In 1990, he started a store called Earth Goods in a Roosevelt storefront, selling eco-friendly products, just as the concept was beginning to gain public awareness (probably a little ahead of its time, actually). Simultaneously, in a building next door, Jeff launched a nonprofit called Intentional Future, which would be a community resource center for various kinds of positive social change (part of the building was also rented out to other activist groups, including Earth On the Air radio and forest action groups). It was there that I found a home for the project I had come to Seattle to start--a monthly multi-issue activist newspaper called Seattle Community Catalyst. Without Jeff's support that paper might never have seen the light of day. (Jeff also became an early supporter of Eat the State! a few years later.) Earth Goods, Intentional Future, and the Community Catalyst only lasted for a few years, but made an impact in their time.

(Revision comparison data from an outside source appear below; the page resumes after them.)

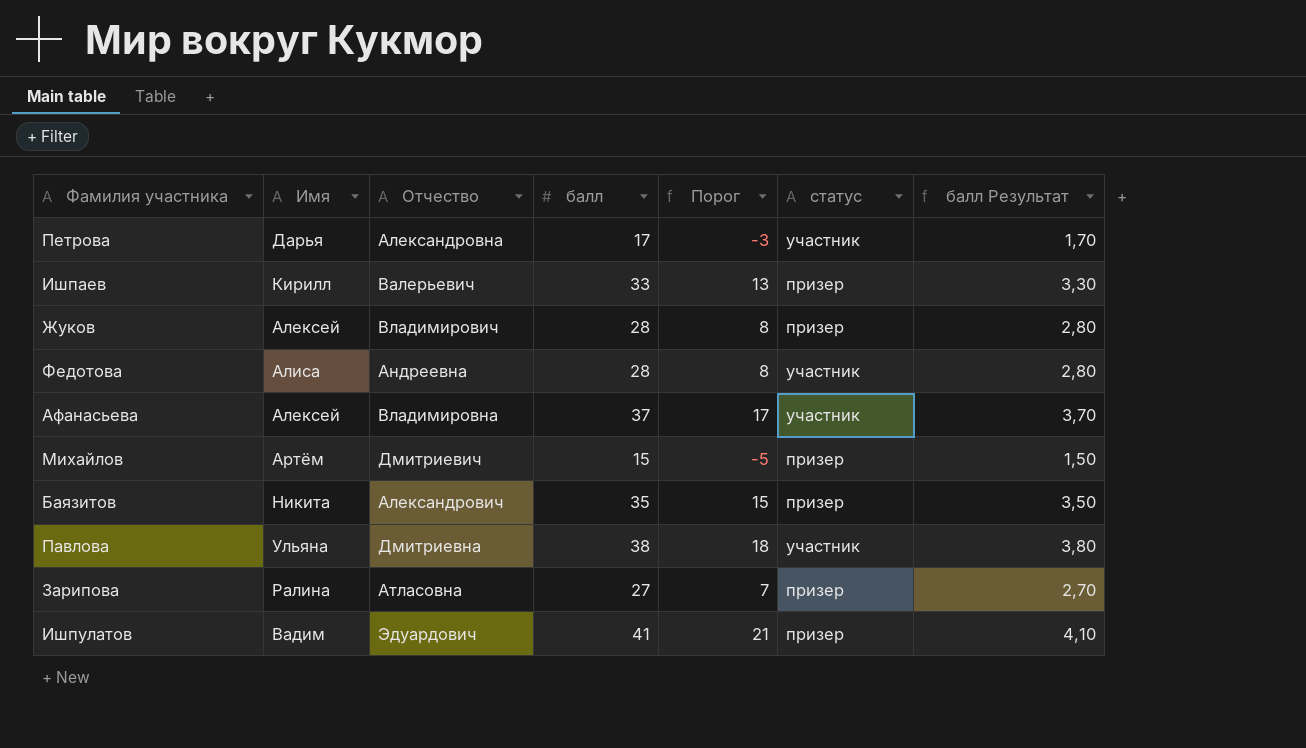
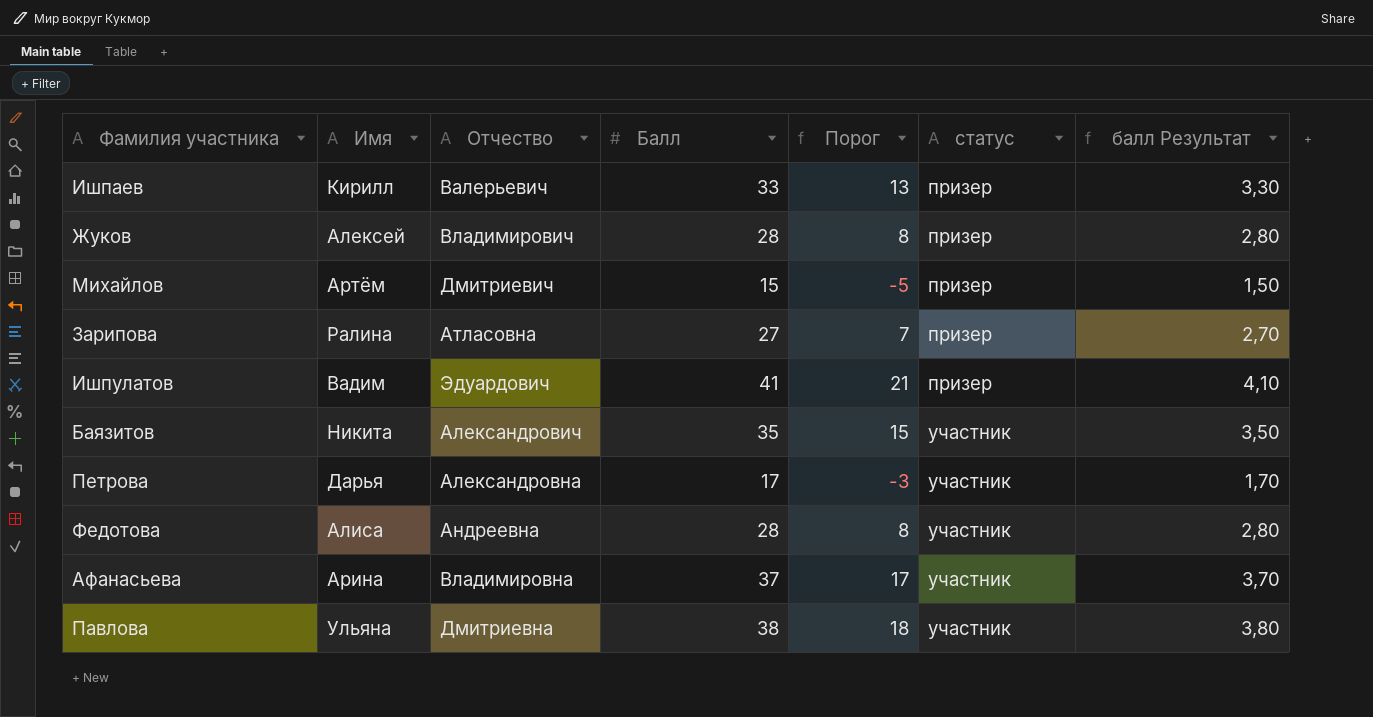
row order: none -> статус ascending
column name: балл -> Балл
Баязитов | статус: призер -> участник
Афанасьева | Имя: Алексей -> Арина

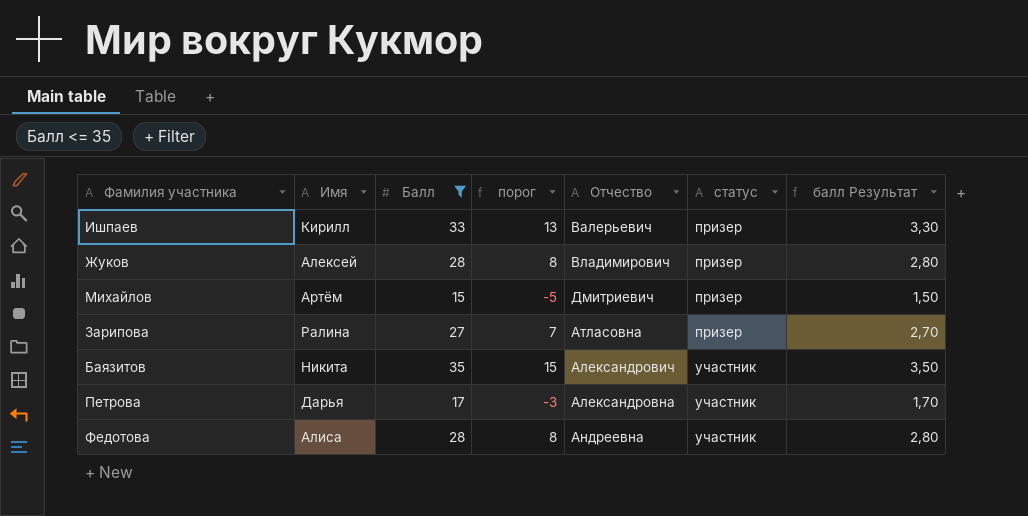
filter: none -> Балл <= 35
column name: Порог -> порог
column Отчество | position: 3 -> 5

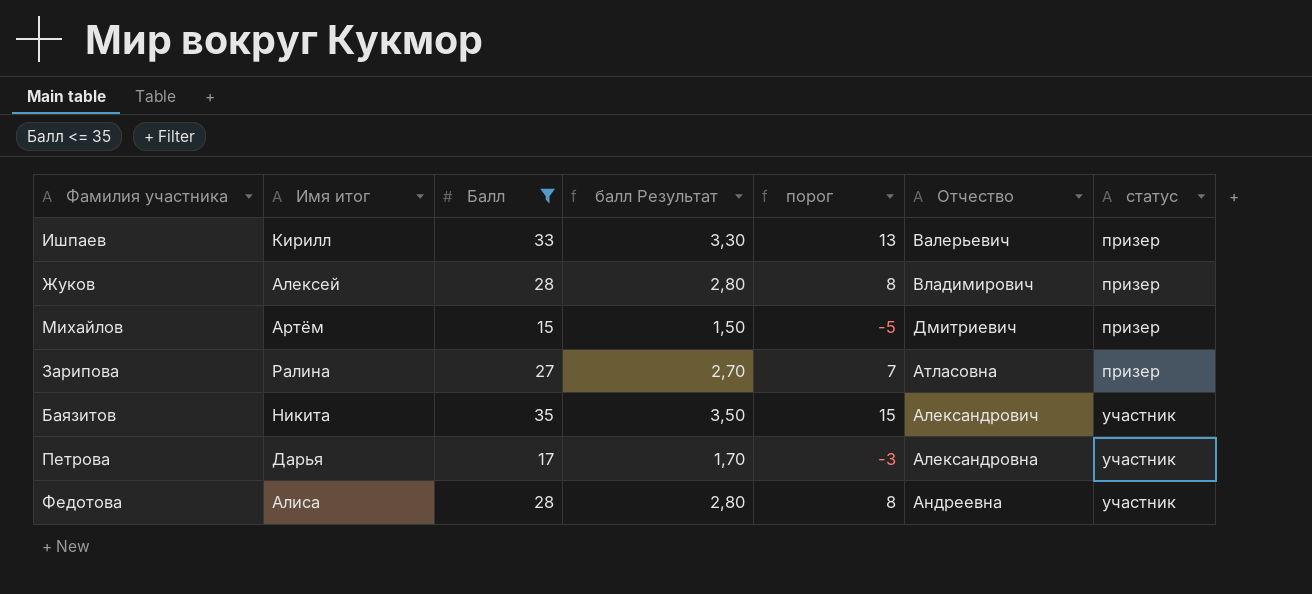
column name: Имя -> Имя итог
column балл Результат | position: 7 -> 4

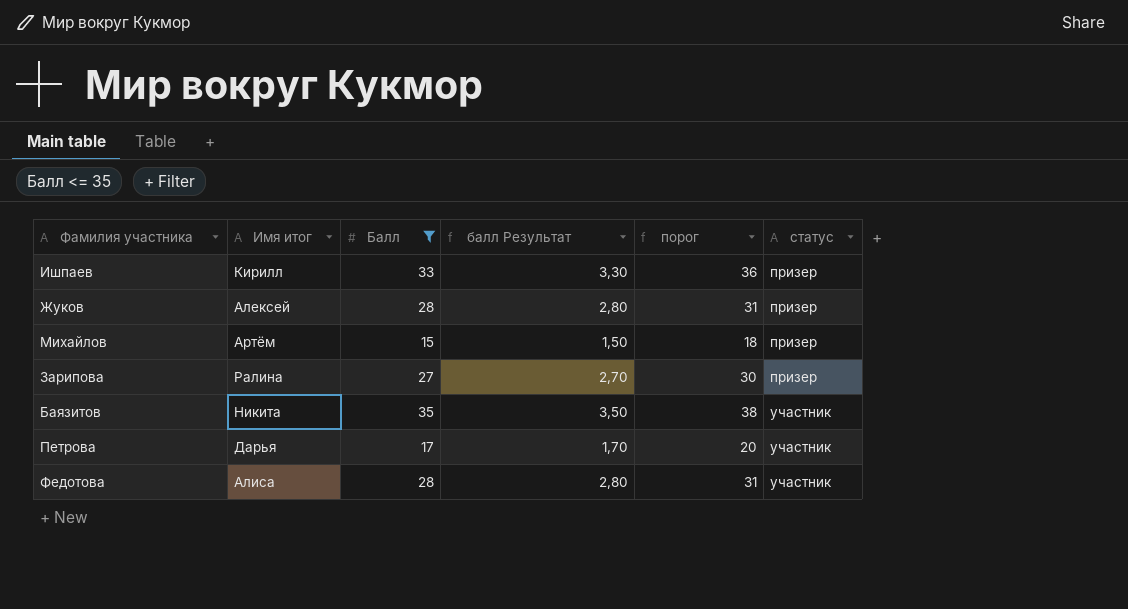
column Отчество | position: 6 -> none
column порог | formula: [Балл] - 20 -> [Балл] + 3

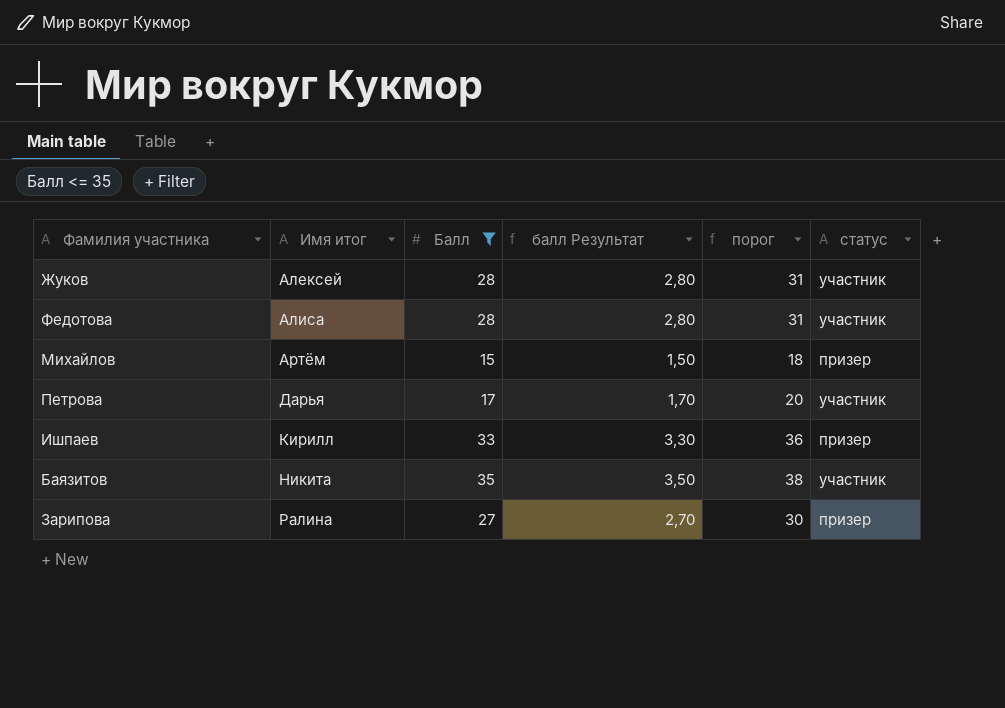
row order: статус ascending -> Имя итог ascending
Жуков | статус: призер -> участник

Never one to rest on the success of his last project, Jeff was always looking forward to the next one. In the early years of this decade Jeff turned his attention to better understanding the system of money and finance within which he had flourished as a businessman. He decided that the system was fundamentally flawed, that there was a better way, and began to work toward creating that better way. His ambition was nothing less than to create an alternative monetary system that would undermine the capitalist financial institutions that he saw as the source of so many of the world's problems. He seemed unfazed by taking on this enormously ambitious project just as he was launching his new chocolate factory.

Sadly, around the same time, Jeff began experimenting with psilocybin mushrooms and other psychedelic drugs, which fundamentally destabilized his ways of thinking. He flipped from an almost saintly humility to the most extreme self-aggrandizement: His psychedelic "enlightenment" led him to believe he was the second coming of Jesus Christ who was put here to battle the forces of the Anti-Christ, represented by Bush and Cheney. As his delusions grew more extreme, his resources enabled him to publicize every twist and turn of his thinking in full-page ads he purchased in The Stranger and Seattle Weekly during 2004-2006, calling himself "The Messenger." It was a tragic turn.

While much of Jeff's behavior during his final years seemed extremely out of character, the one consistent thread was his driving passion to make the world better. In that regard, he left behind a long trail of accomplishment. He will be truly missed by many.